Try it: Only the lines below starting at the one containing "[218,879,243,889] 0001 ->" and ending at the one containing "(449, 962) none" belong in the answer, each copied exactly.

Available data:

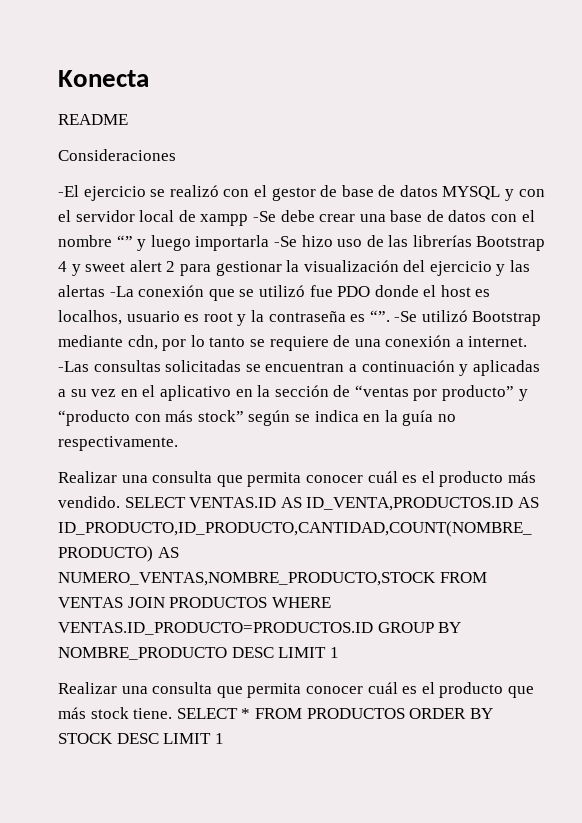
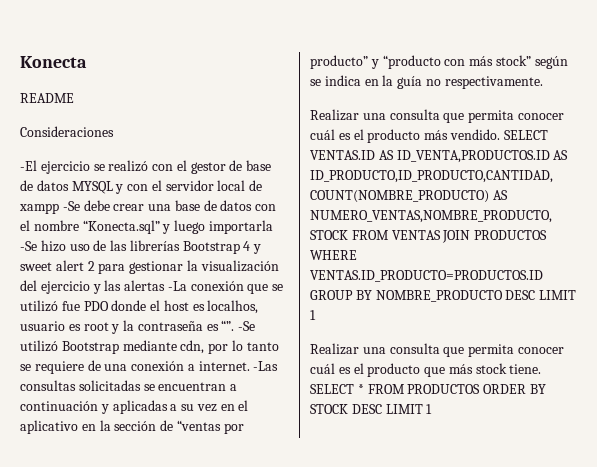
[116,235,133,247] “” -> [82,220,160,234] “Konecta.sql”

* * *

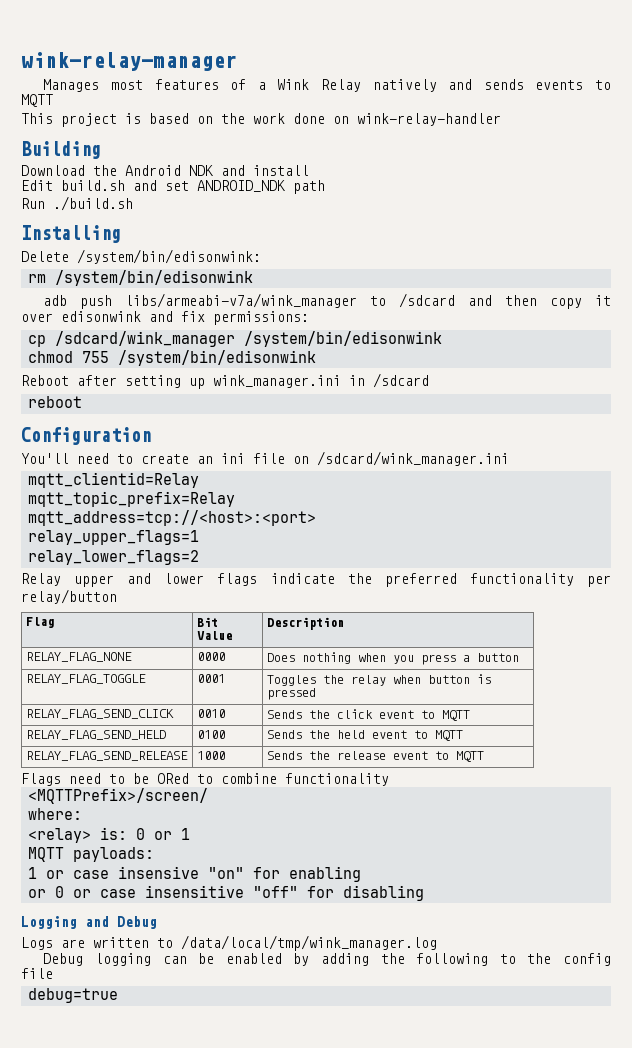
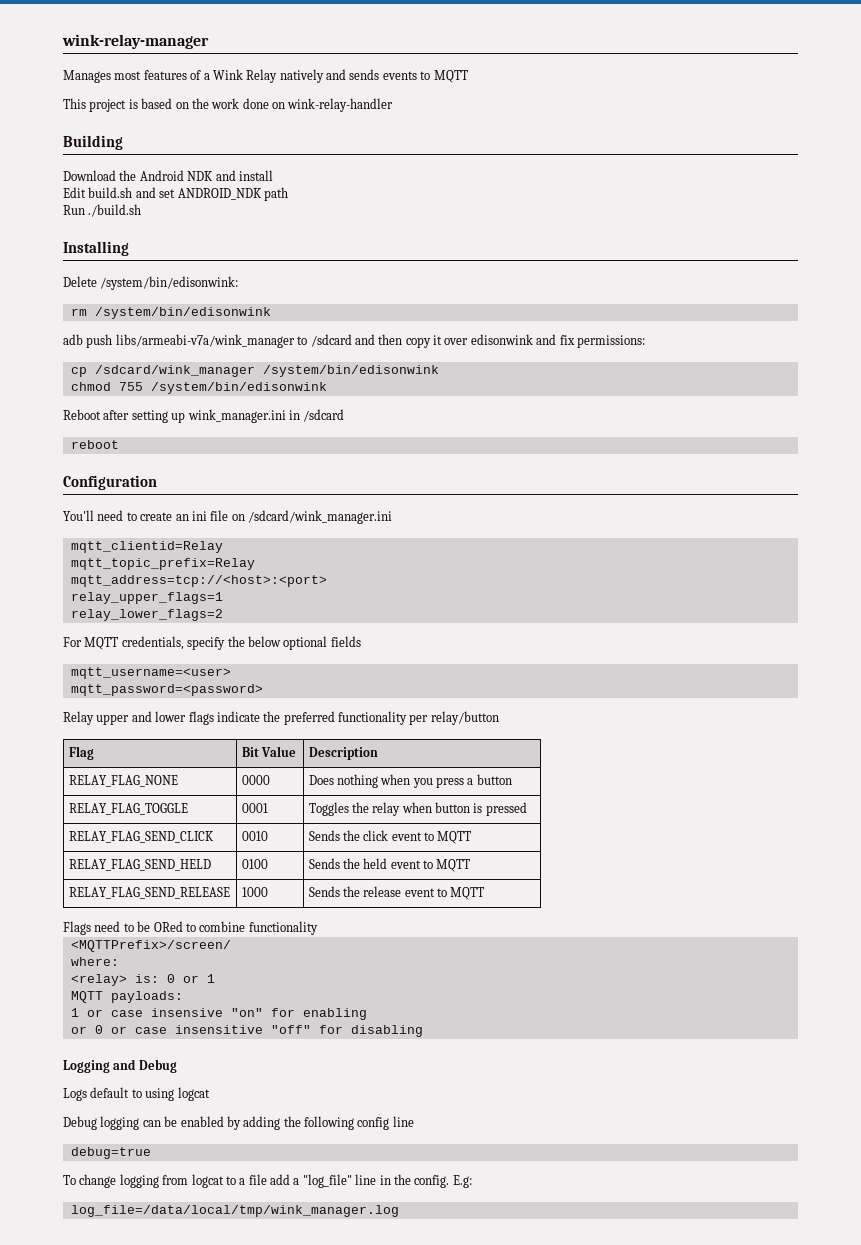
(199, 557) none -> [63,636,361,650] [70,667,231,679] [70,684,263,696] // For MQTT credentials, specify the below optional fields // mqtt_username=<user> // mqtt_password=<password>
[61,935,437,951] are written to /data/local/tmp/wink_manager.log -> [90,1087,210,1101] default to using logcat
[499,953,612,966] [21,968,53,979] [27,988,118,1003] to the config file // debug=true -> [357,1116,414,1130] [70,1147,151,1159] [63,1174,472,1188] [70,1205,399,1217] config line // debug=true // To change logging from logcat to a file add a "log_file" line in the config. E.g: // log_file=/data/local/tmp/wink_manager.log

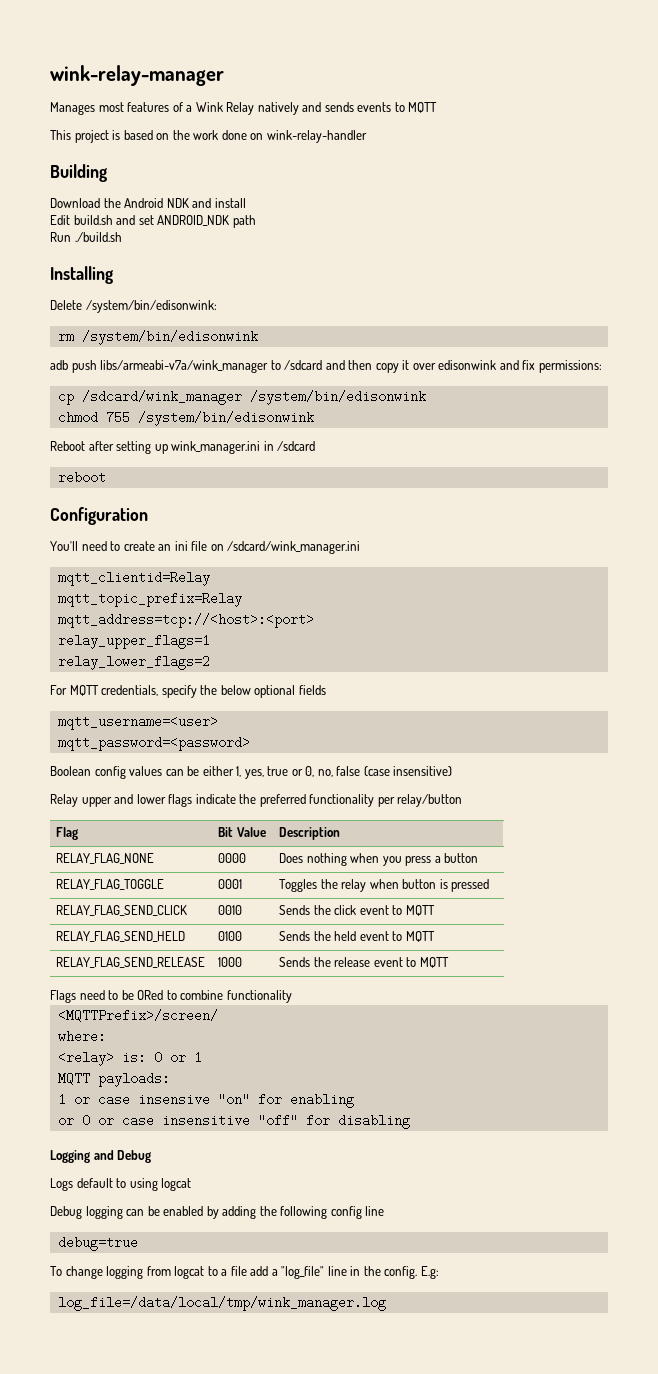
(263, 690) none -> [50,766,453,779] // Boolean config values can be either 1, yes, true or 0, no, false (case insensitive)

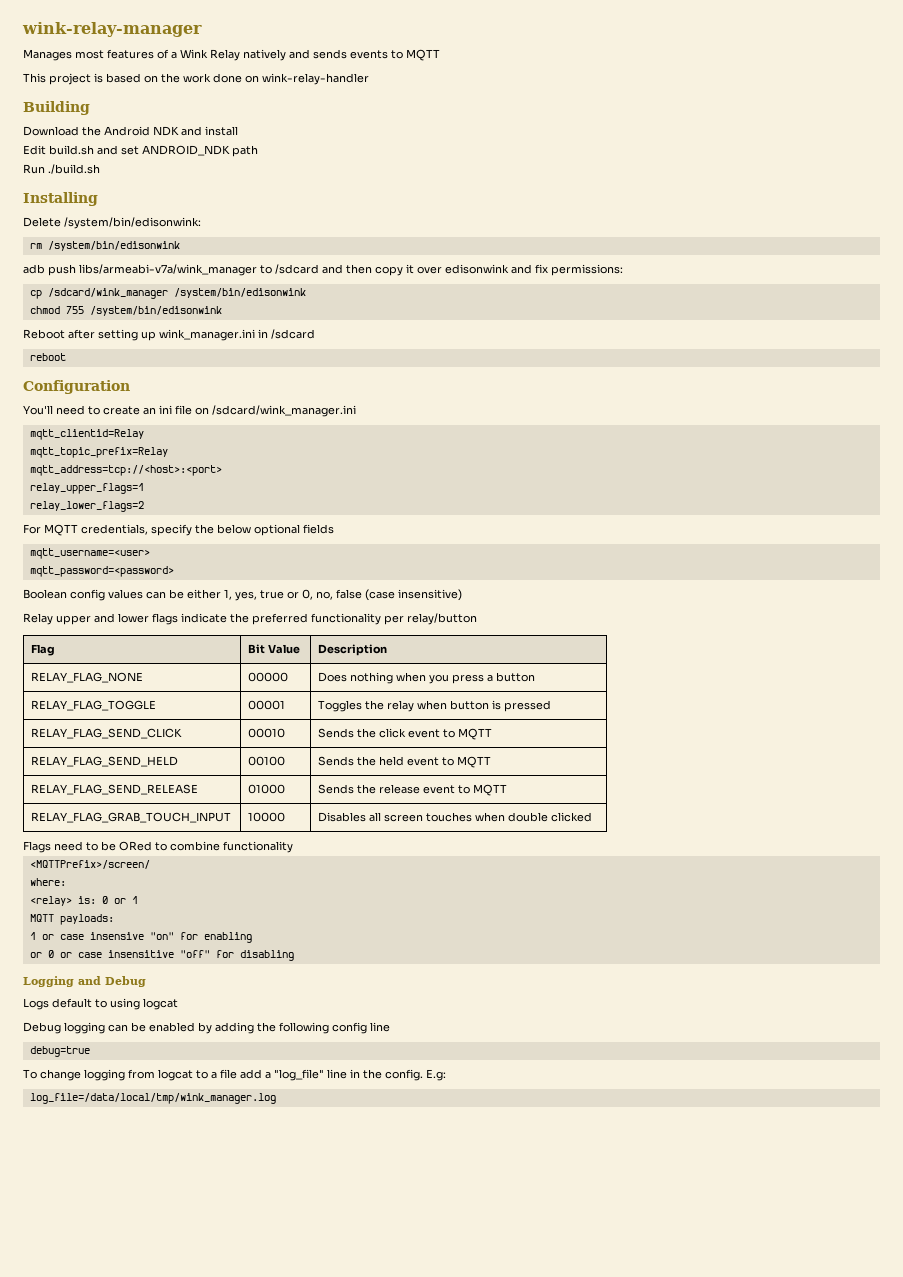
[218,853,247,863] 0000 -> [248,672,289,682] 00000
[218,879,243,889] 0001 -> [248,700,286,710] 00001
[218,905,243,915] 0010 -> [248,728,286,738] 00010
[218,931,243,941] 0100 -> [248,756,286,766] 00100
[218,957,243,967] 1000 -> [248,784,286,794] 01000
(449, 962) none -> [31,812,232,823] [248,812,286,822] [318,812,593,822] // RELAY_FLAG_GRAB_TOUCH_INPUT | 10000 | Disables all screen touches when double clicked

Result:
[218,879,243,889] 0001 -> [248,700,286,710] 00001
[218,905,243,915] 0010 -> [248,728,286,738] 00010
[218,931,243,941] 0100 -> [248,756,286,766] 00100
[218,957,243,967] 1000 -> [248,784,286,794] 01000
(449, 962) none -> [31,812,232,823] [248,812,286,822] [318,812,593,822] // RELAY_FLAG_GRAB_TOUCH_INPUT | 10000 | Disables all screen touches when double clicked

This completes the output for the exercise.